Stephen Byram Furber (born 21 March 1953) is an English computer scientist, mathematician and hardware engineer, and Emeritus ICL Professor of Computer Engineering in the Department of Computer Science at the University of Manchester, UK. After completing his education at the University of Cambridge (BA, MMath, PhD), he spent the 1980s at Acorn Computers, where he was a principal designer of the BBC Micro and the ARM 32-bit RISC microprocessor. As of 2023, over 250 billion ARM chips have been manufactured, powering much of the world's mobile computing and embedded systems, everything from sensors to smartphones to servers.

In 1990, he moved to Manchester to lead research into asynchronous circuits, low-power electronics and neural engineering, where the Spiking Neural Network Architecture (SpiNNaker) project is delivering a computer incorporating a million ARM processors optimised for computational neuroscience.

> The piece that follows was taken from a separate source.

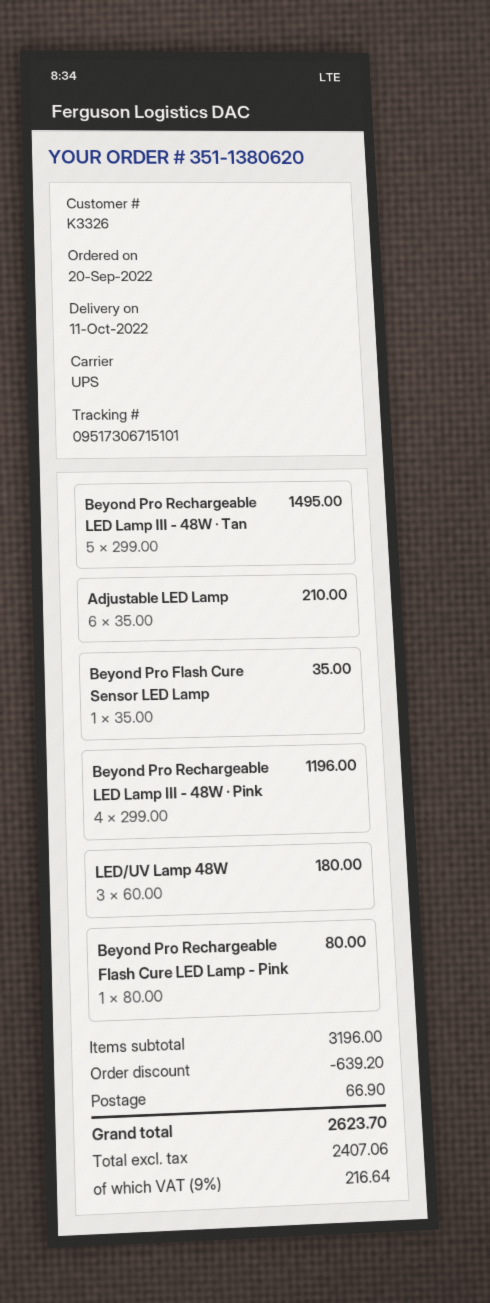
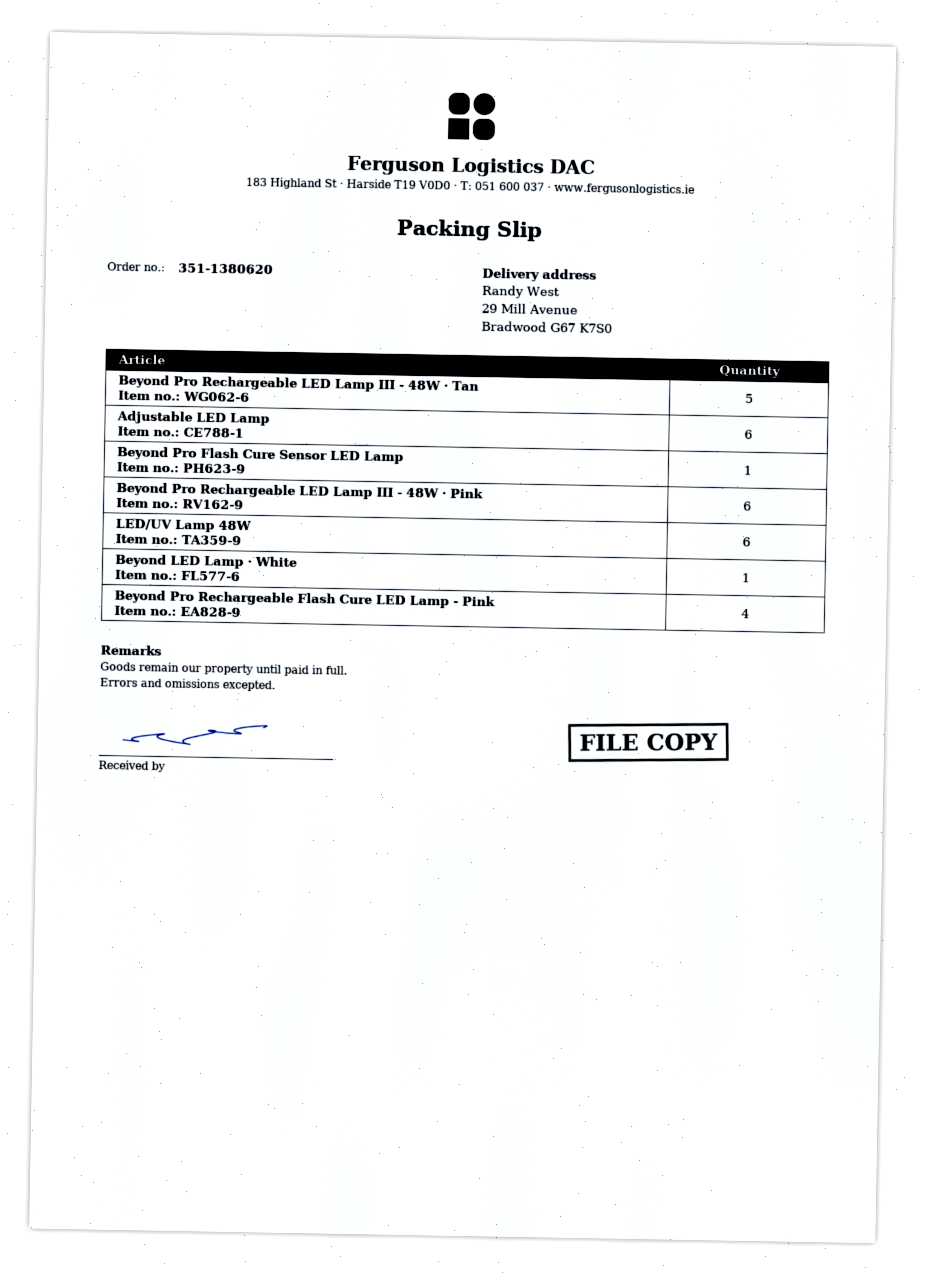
Beyond Pro Rechargeable LED Lamp III - 48W · Pink: 4 -> 6
LED/UV Lamp 48W: 3 -> 6
Beyond Pro Rechargeable Flash Cure LED Lamp - Pink: 1 -> 4
Beyond LED Lamp · White: none -> 1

Furber was educated at Manchester Grammar School and represented the UK in the International Mathematical Olympiad in Hungary in 1970 winning a bronze medal. He went on to study the Mathematical Tripos as an undergraduate student of St John's College, Cambridge, receiving a Bachelor of Arts (BA) and Master of Mathematics (MMath – Part III of the Mathematical Tripos) degrees. In 1978, he was appointed a Rolls-Royce research fellow in aerodynamics at Emmanuel College, Cambridge and was awarded a PhD in 1980 for research on the fluid dynamics of the Weis-Fogh mechanism supervised by John Ffowcs Williams. During his PhD in the late 1970s, Furber worked on a voluntary basis for Hermann Hauser and Chris Curry within the fledging Acorn Computers (originally the Cambridge Processor Unit), on a number of projects; notably a microprocessor based fruit machine controller, and the Proton – the initial prototype version of what was to become the BBC Micro, in support of Acorn's tender for the BBC Computer Literacy Project.

In 1981, following the completion of his PhD and the award of the BBC contract to Acorn computers, Furber joined Acorn where he was a Hardware Designer and then Design Manager. He was involved in the final design and production of the BBC Micro and later, the Acorn Electron, and the ARM microprocessor. In August 1990 he moved to the University of Manchester to become the International Computers Limited (ICL) Professor of Computer Engineering and established the AMULET microprocessor research group.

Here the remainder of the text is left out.